By Ken Ryan
Luxury vinyl tile (LVT) continues to be the runaway success story of the flooring industry. LVT is such a big hit, in fact, some distributors consider it a category unto its own rather than a leading segment of resilient.
Indeed, as the flooring industry slowly recovers from the deepest trough many veterans can ever recall, distributors continue to add a greater percentage of LVT to their resilient mix. For example, resilient now makes up 65% of Cain & Bultman’s business, up from 60% two years ago. The Jacksonville, Fla.-based distributor has realized healthy double-digit gains thanks to LVT and sheet vinyl products like Armstrong’s StrataMax.
Others have followed suit. “We significantly adjusted [LVT] to our merchandising,” said Bob Link, president, Herregan Distributors, Eagan, Minn. “This year we added a new four-sided bevel, scraped visual from Brandywine called Durham Plank to our Hill Country Innovations LVT line. There is also a new scraped and heavy textured click product from Lodgi International called Tahoe. “We want our dealers to have the LVT solution no matter the job requirement. We have the No. 1 selling LVT in the market in Manning-ton Adura. LVT is a major category of resilient for us.”
Several distributors said while sheet vinyl sales have leveled off in some areas, LVT’s growth has continued unabated due to the slowness in the commercial sector—especially new commercial projects. There is more upside to LVT with the advances in technology, performance and print fidelity that have produced realistic looking products that provide excellent life-cycle value for consumers. Moreover, LVT’s ease of installation and format choice (loose lay or click) are market differentiators as well.
“Property management continues to show upside for the resilient category, and while the larger commercial jobs are somewhat cyclical, particularly regionally, there remains commercial resilient business to be had,” said Scott Rozmus, president, FlorStar Sales, Romeoville, Ill. “Furthermore, many resilient products offer tremendous value to residential remodelers. Obviously, any positive news on the new, single-family home front would be an additional boost. I believe there are continuing opportunities for both LVT and sheet. Certainly, customers are going to demand the best looks and value; as long as we can provide that, the market share is out there.”

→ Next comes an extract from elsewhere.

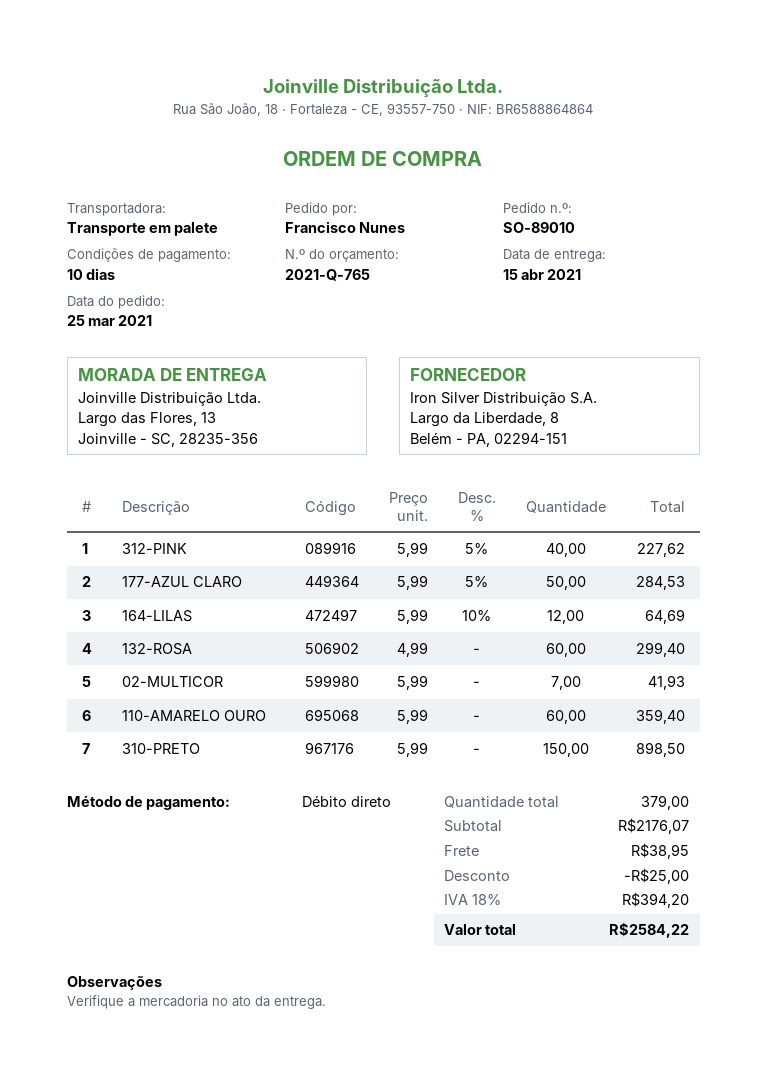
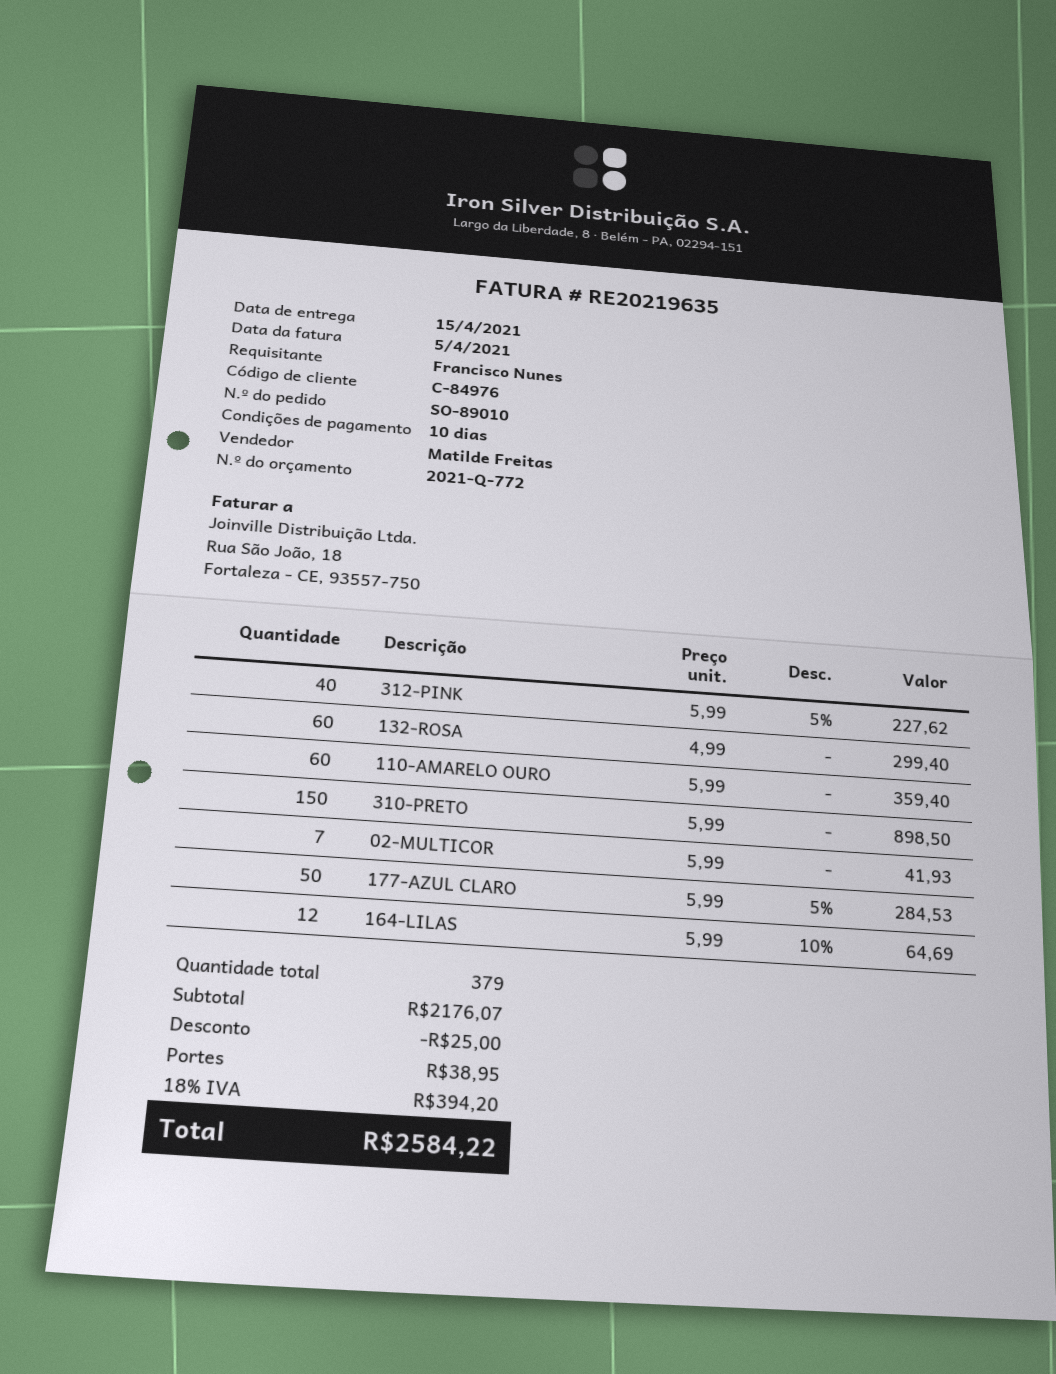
quote number: 2021-Q-765 -> 2021-Q-772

Link said Herregan has experienced double-digit increases in both residential and commercial LVT over the last two years. “We feel with the improvements in style and installation techniques there will be continued growth in the category.”
Bruce Zwicker, CEO, J.J. Haines, Glen Burnie, Md., the industry’s largest distributor, noted LVT takes share from laminate, vinyl sheet and “somewhat from tile.”
Likewise, CMH Space Flooring’s resilient business is up 10% this year, driven by LVT and fiberglass sheet. According to Hoy Lanning, CEO, the double-digit increase was realized even before the company added a new sales area in the Northeast that was previously covered by Bayard Sales. In May, CMH acquired Bayard, which served territories in Delaware, Pennsylvania, New Jersey, Virginia, New York City and Washington, D.C.
While the LVT market has flourished, and distributors expect further growth throughout 2013, they are concerned that with so many manufacturers getting into the business, prices will be forced downward, which will eventually stunt profit growth.
“There is no doubt that margins will come down as more people enter the marketplace,” Link said, echoing the sentiment of others.
But for the foreseeable future at least, Link said distributors would continue to ride the gravy train that is LVT. “Our residential and commercial LVT sales continue to grow at a record pace,” he noted.
John Anderson, vice president of sales and marketing at BPI, Memphis, Tenn., sees the ride for LVT lasting another two years or so. “At some point the market will get saturated to where no one can make money selling [LVT], but first I see another couple years of growth.”